::: Supplied records :::

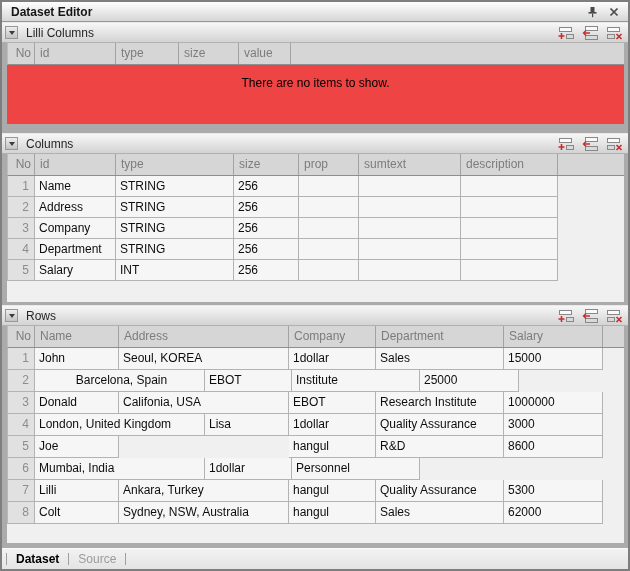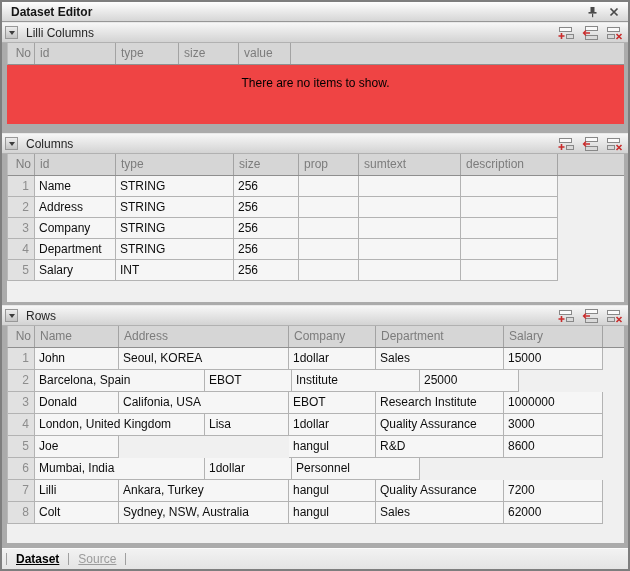"Barcelona, Spain" div.cell { text-align: none -> center }
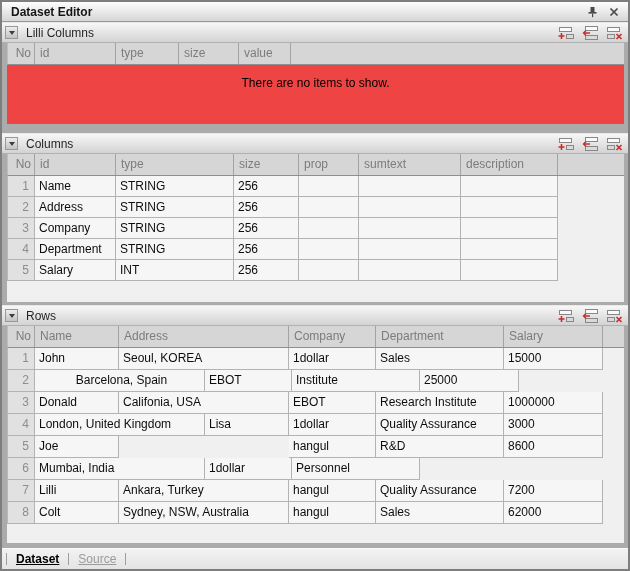"7200" div.cell { text: 7200 -> 5300 }
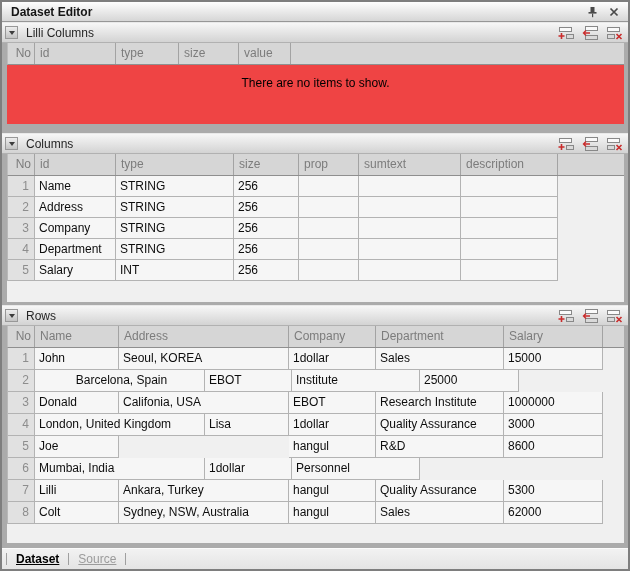"Dataset" .tab { text-decoration: underline -> none }
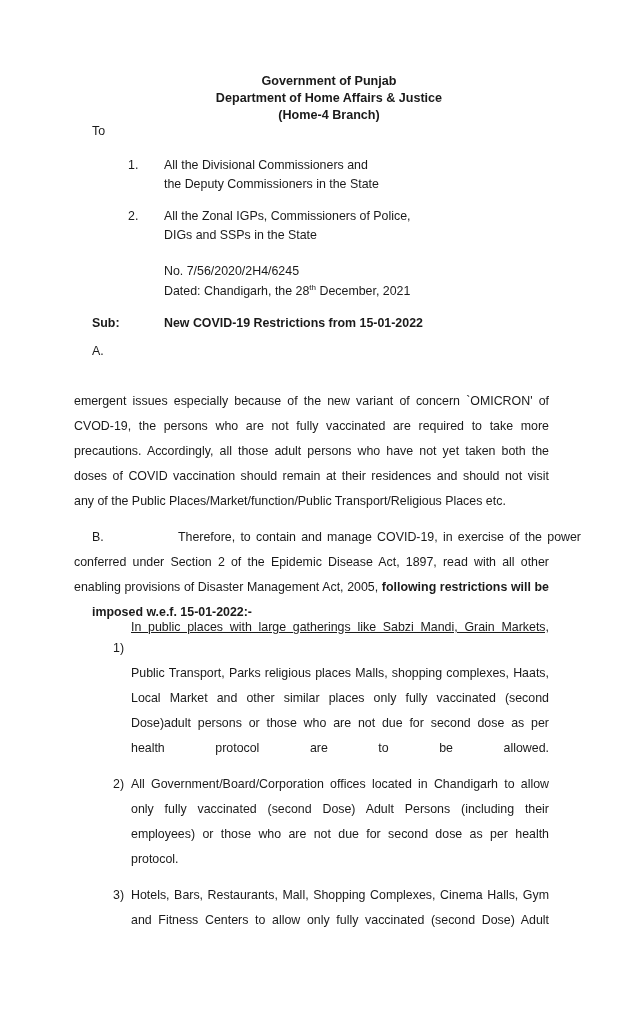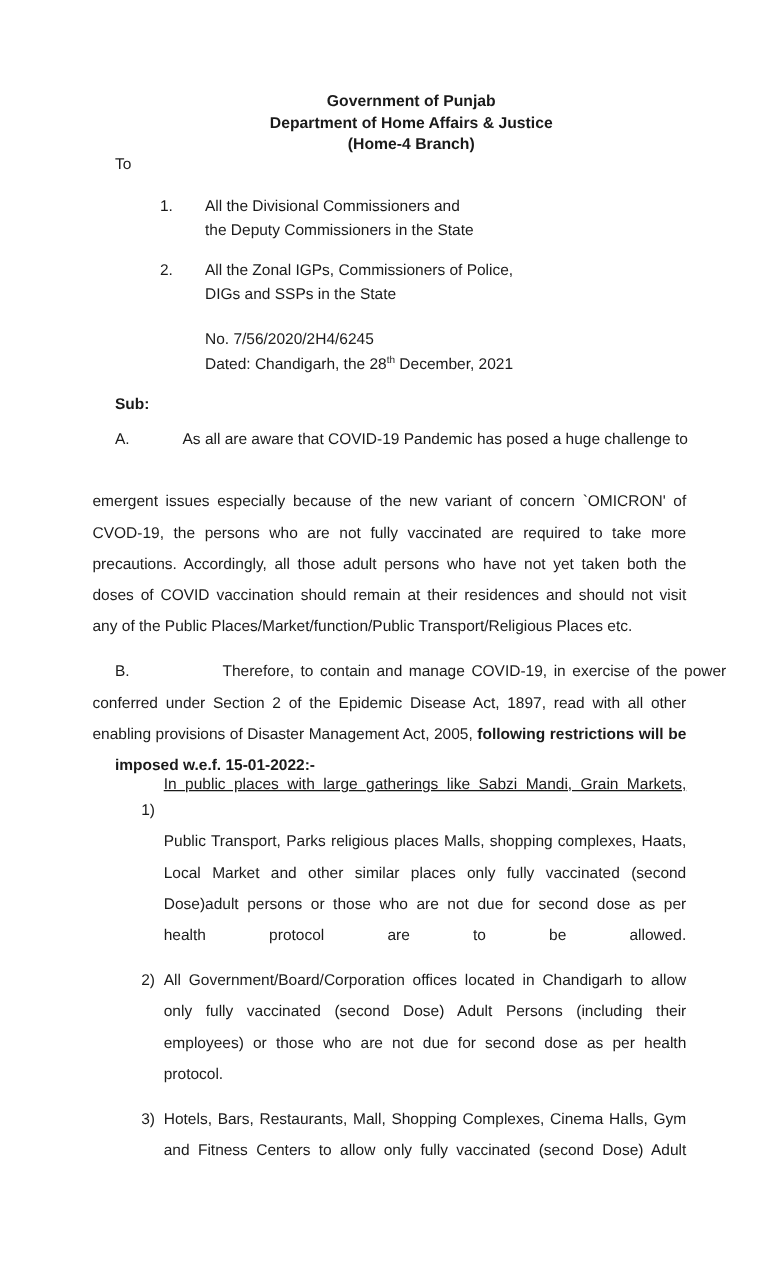"New COVID-19 Restrictions from" div.abs { html: none -> <div>New COVID-19 Restrictions from 15-01-2022</div> }
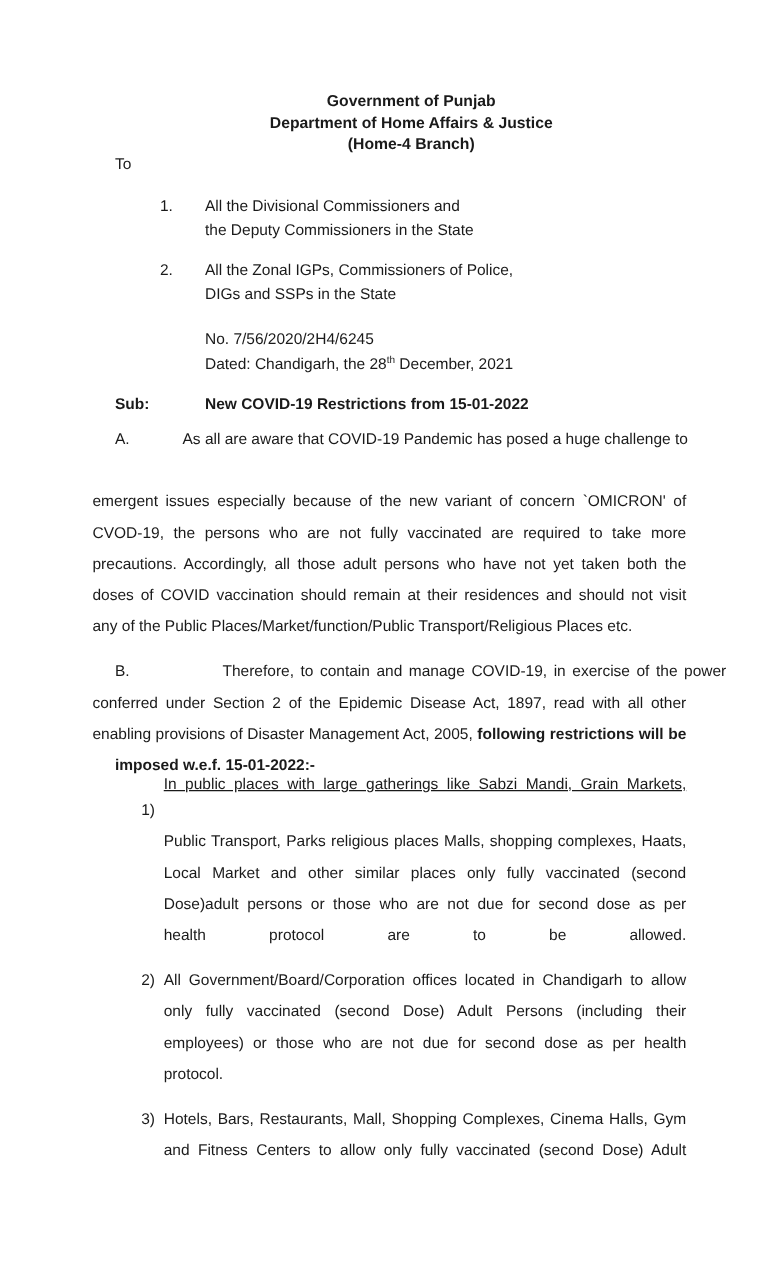"As all are aware that" div.para-line { html: <div>As all are aware that COVID-19 Pandemic has posed a huge challenge to</div> -> none }
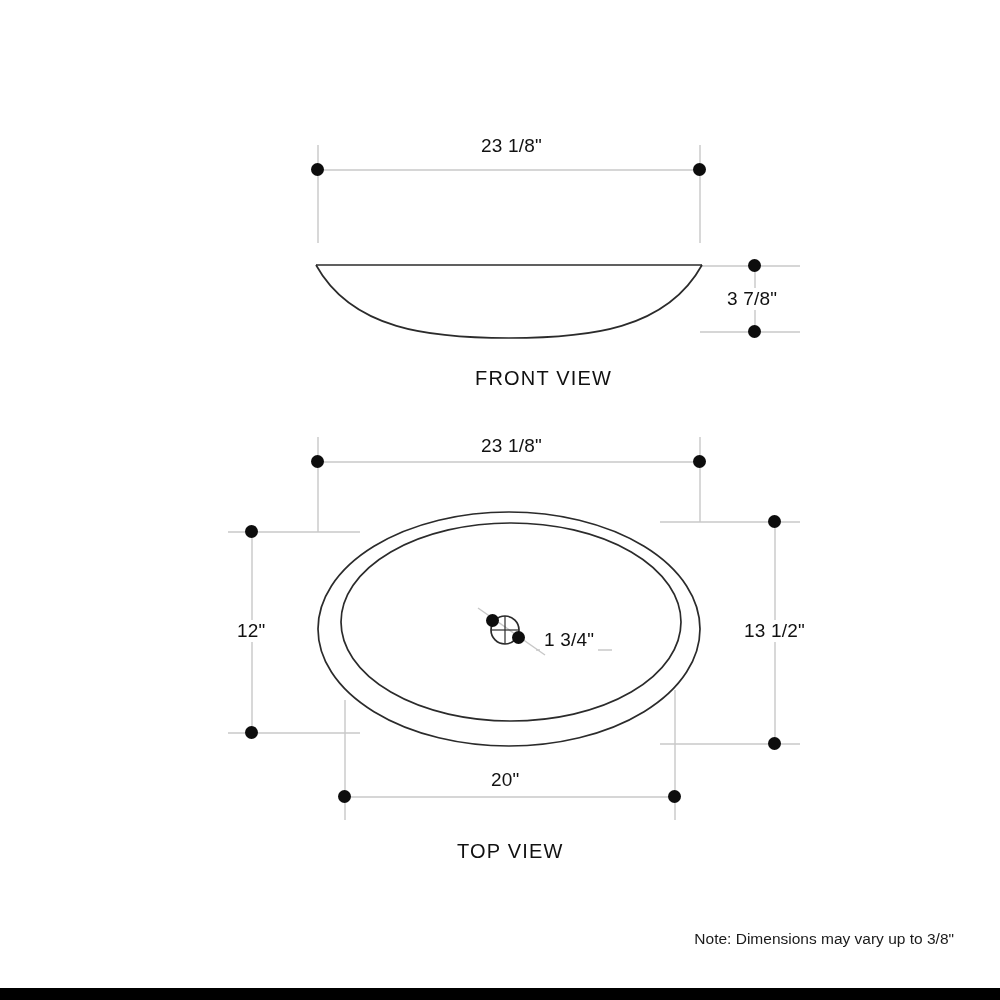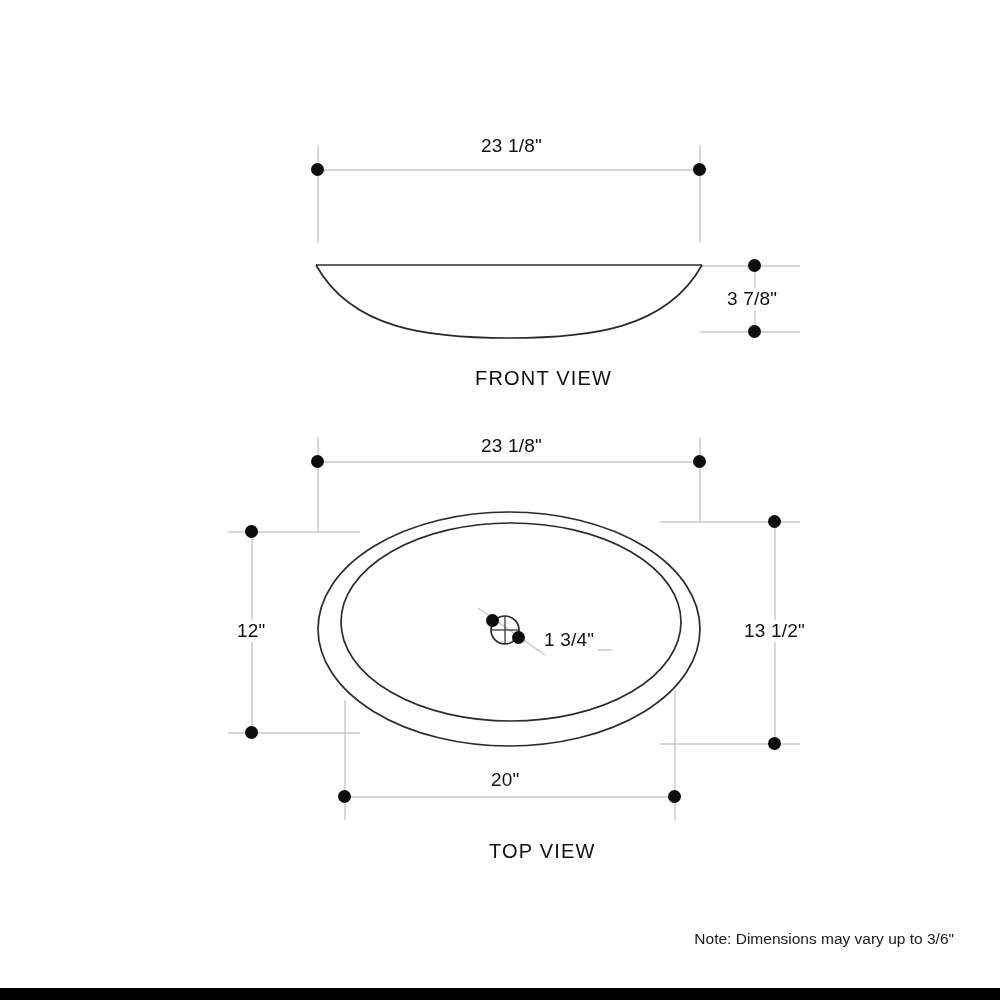"TOP VIEW" div.view-label { margin-left: 32px -> none }
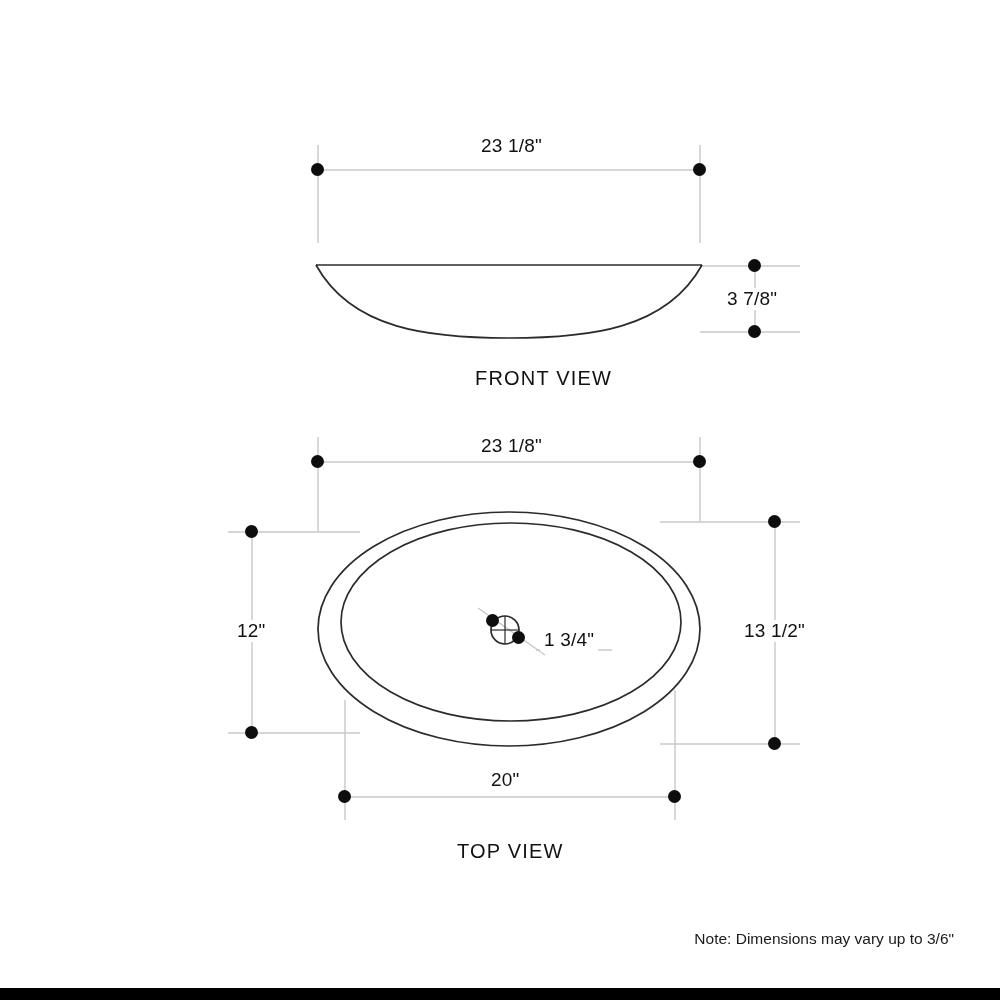"Note: Dimensions may vary up" div { text: 3/6 -> 3/8 }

:::

Exercise description:
Output the lines above in full and exactly. Leave out every picture.

Written response:
"Barcelona, Spain" div.cell { text-align: none -> center }
"7200" div.cell { text: 7200 -> 5300 }
"Dataset" .tab { text-decoration: underline -> none }
"New COVID-19 Restrictions from" div.abs { html: none -> <div>New COVID-19 Restrictions from 15-01-2022</div> }
"As all are aware that" div.para-line { html: <div>As all are aware that COVID-19 Pandemic has posed a huge challenge to</div> -> none }
"TOP VIEW" div.view-label { margin-left: 32px -> none }
"Note: Dimensions may vary up" div { text: 3/6 -> 3/8 }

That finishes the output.